API reference: hb-icu.

Although HarfBuzz includes its own Unicode-data functions, it also provides integration APIs for using the International Components for Unicode (ICU) library as a source of Unicode data on any supported platform.

The principal integration point with ICU is the hb_unicode_funcs_t Unicode-functions structure attached to a buffer. This structure holds the virtual methods used for retrieving Unicode character properties, such as General Category, Script, Combining Class, decomposition mappings, and mirroring information.

To use ICU in your client program, you need to call hb_icu_get_unicode_funcs(), which creates a Unicode-functions structure populated with the ICU function for each included method. Subsequently, you can attach the Unicode-functions structure to your buffer:

hb_unicode_funcs_t *icufunctions;
icufunctions = hb_icu_get_unicode_funcs();
hb_buffer_set_unicode_funcs(buf, icufunctions);

and ICU will be used for Unicode-data access.

HarfBuzz also supplies a pair of functions (hb_icu_script_from_script() and hb_icu_script_to_script()) for converting between ICU's and HarfBuzz's internal enumerations of Unicode scripts. The hb_icu_script_from_script() function converts from a HarfBuzz hb_script_t to an ICU UScriptCode. The hb_icu_script_to_script() function does the reverse: converting from a UScriptCode identifier to a hb_script_t.

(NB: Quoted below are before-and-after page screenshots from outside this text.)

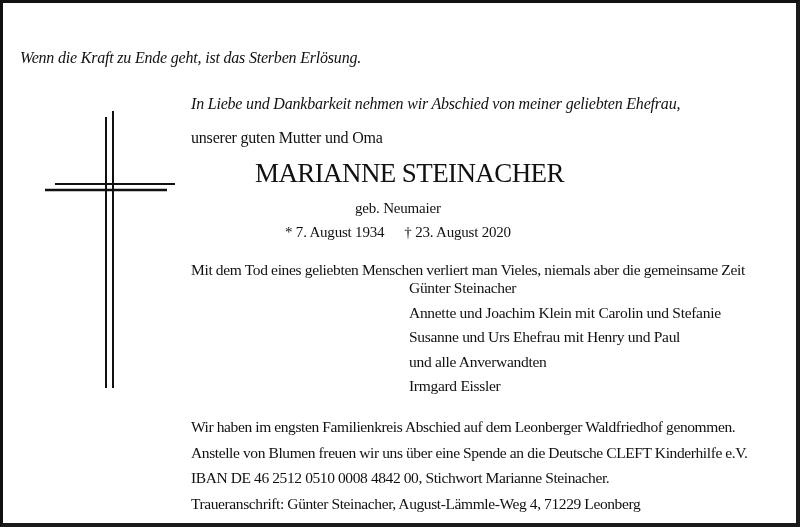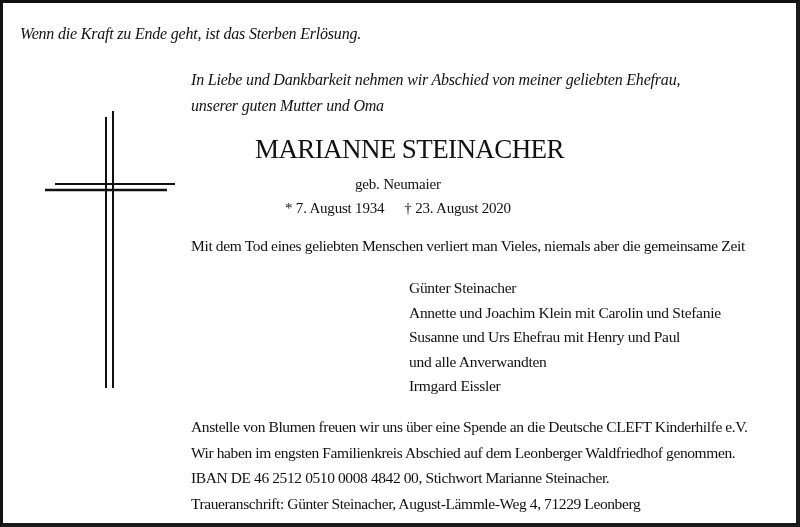"Wenn die Kraft zu Ende" .t { margin-top: none -> 24px }
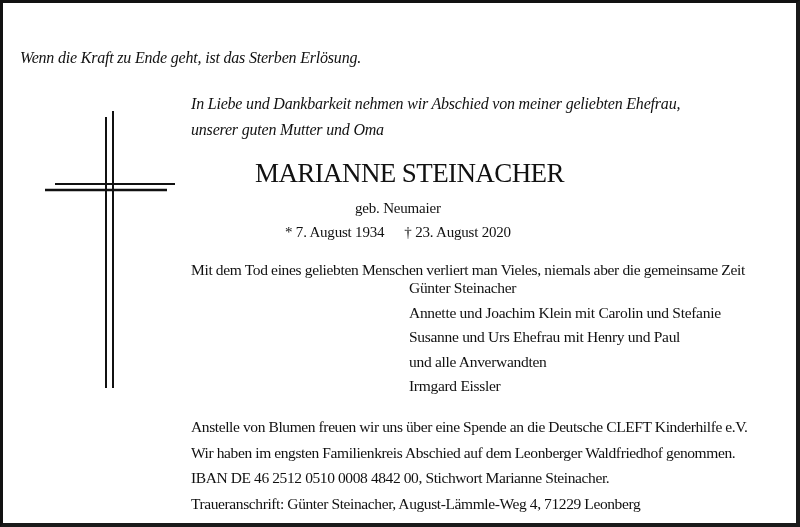"unserer guten Mutter und Oma" .intro2 { font-style: italic -> none; top: 96px -> 104px }
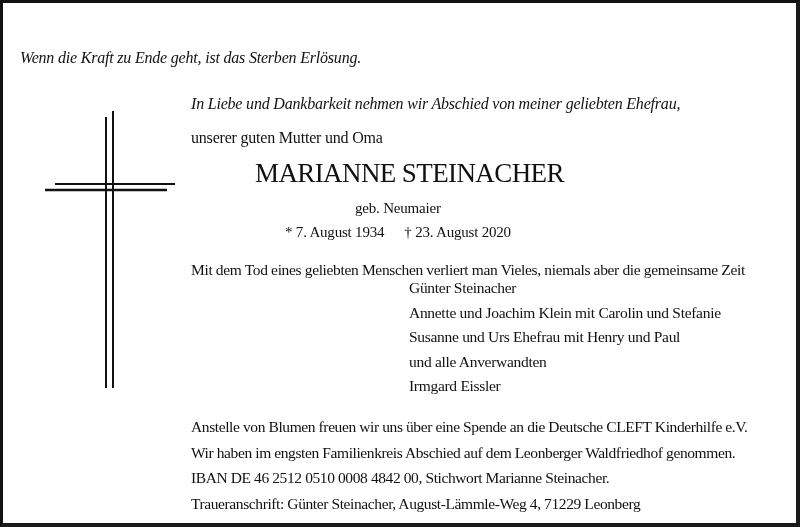"Anstelle von Blumen freuen wir" li { order: before "Wir haben im engsten Familienkreis" -> after "Wir haben im engsten Familienkreis" }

By default, HarfBuzz's ICU support is built as a separate shared library (libharfbuzz-icu.so) when compiling HarfBuzz from source. This allows client programs that do not need ICU to link against HarfBuzz without unnecessarily adding ICU as a dependency. You can also build HarfBuzz with ICU support built directly into the main HarfBuzz shared library (libharfbuzz.so), by specifying the --with-icu=builtin compile-time option.